§ **EXERCISE OBJECTIVE**
The answer must be every line of the data that holds the word "actual".

§ **STUDY MATERIAL**

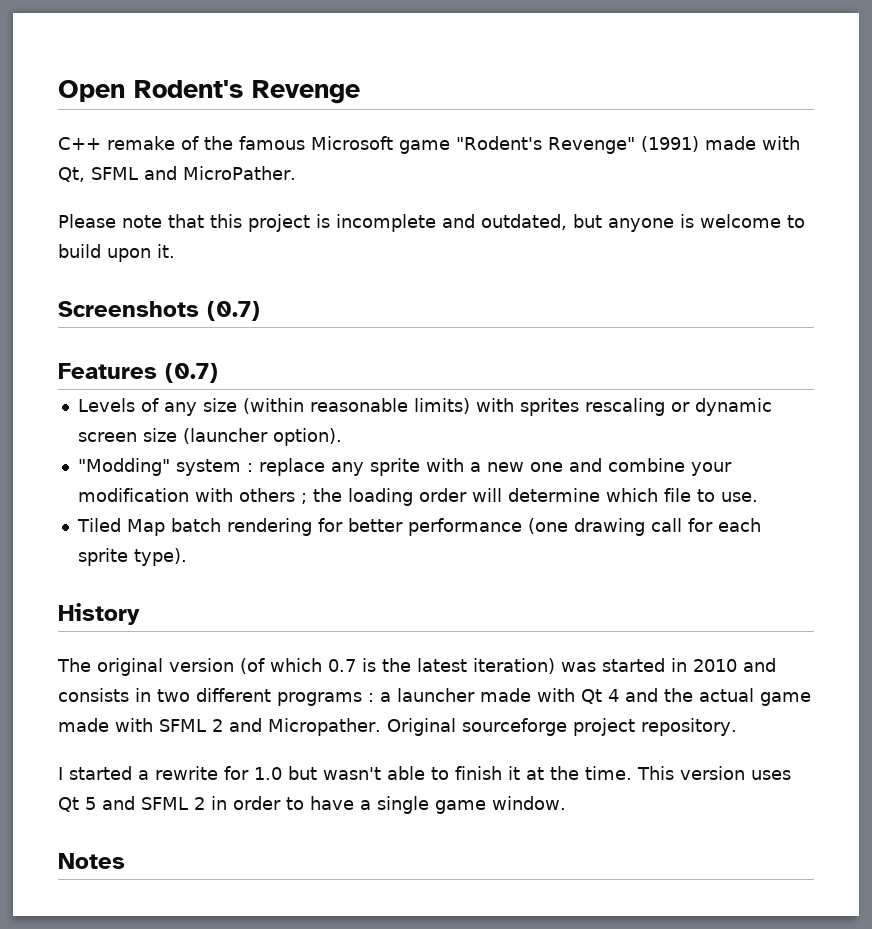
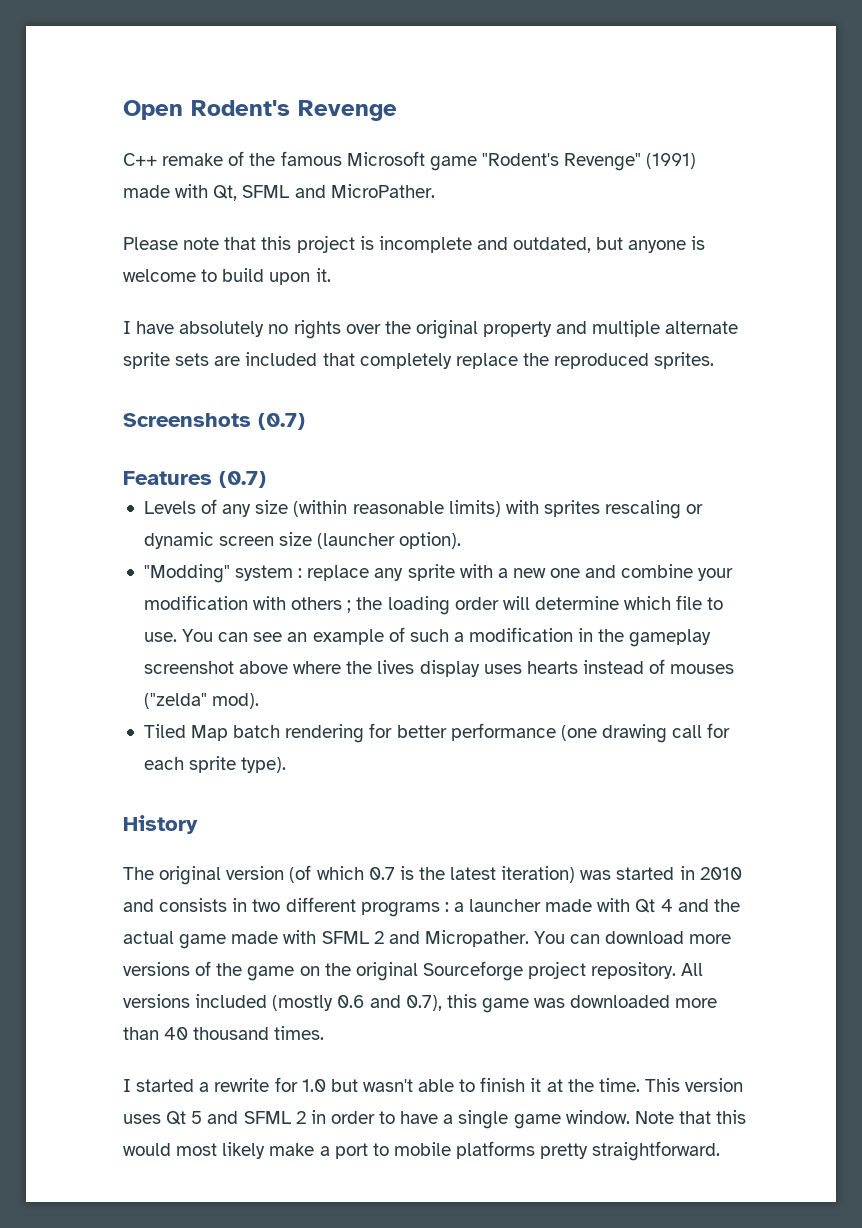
+ I have absolutely no rights over the original property and multiple alternate sprite sets are included that completely replace the reproduced sprites.
+ You can see an example of such a modification in the gameplay screenshot above where the lives display uses hearts instead of mouses ("zelda" mod).
- Original sourceforge project repository.
+ You can download more versions of the game on the original Sourceforge project repository. All versions included (mostly 0.6 and 0.7), this game was downloaded more than 40 thousand times.
- This version uses Qt 5 and SFML 2 in order to have a single game window.
- Notes
+ This version uses Qt 5 and SFML 2 in order to have a single game window. Note that this would most likely make a port to mobile platforms pretty straightforward.

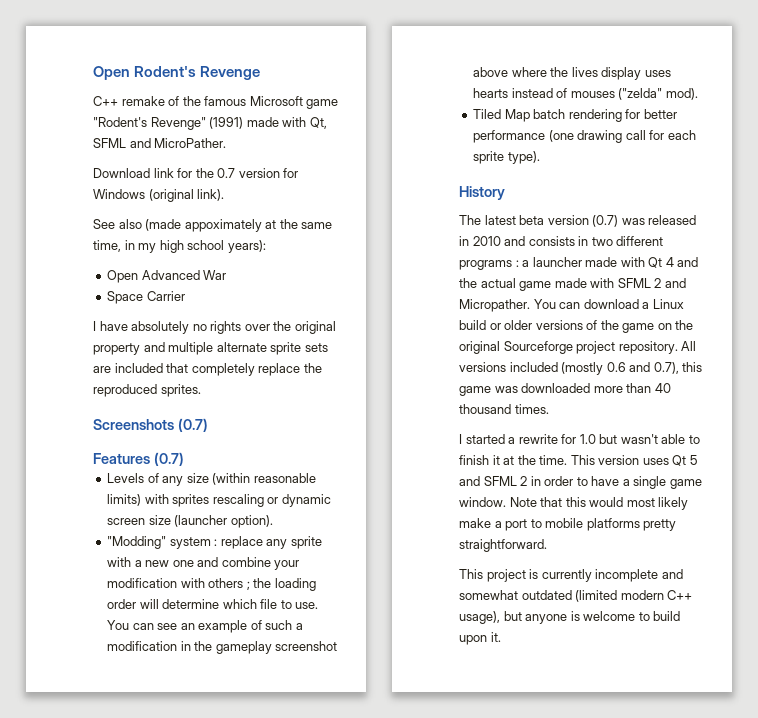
- Please note that this project is incomplete and outdated, but anyone is welcome to build upon it.
+ Download link for the 0.7 version for Windows (original link).
+ See also (made appoximately at the same time, in my high school years):
+ Open Advanced War
+ Space Carrier
- The original version (of which 0.7 is the latest iteration) was started in 2010 and consists in two different programs : a launcher made with Qt 4 and the actual game made with SFML 2 and Micropather.
+ The latest beta version (0.7) was released in 2010 and consists in two different programs : a launcher made with Qt 4 and the actual game made with SFML 2 and Micropather.
- You can download more versions of the game on the original Sourceforge project repository.
+ You can download a Linux build or older versions of the game on the original Sourceforge project repository.
+ This project is currently incomplete and somewhat outdated (limited modern C++ usage), but anyone is welcome to build upon it.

§ **RESULT FOR THIS TASK**
- The original version (of which 0.7 is the latest iteration) was started in 2010 and consists in two different programs : a launcher made with Qt 4 and the actual game made with SFML 2 and Micropather.
+ The latest beta version (0.7) was released in 2010 and consists in two different programs : a launcher made with Qt 4 and the actual game made with SFML 2 and Micropather.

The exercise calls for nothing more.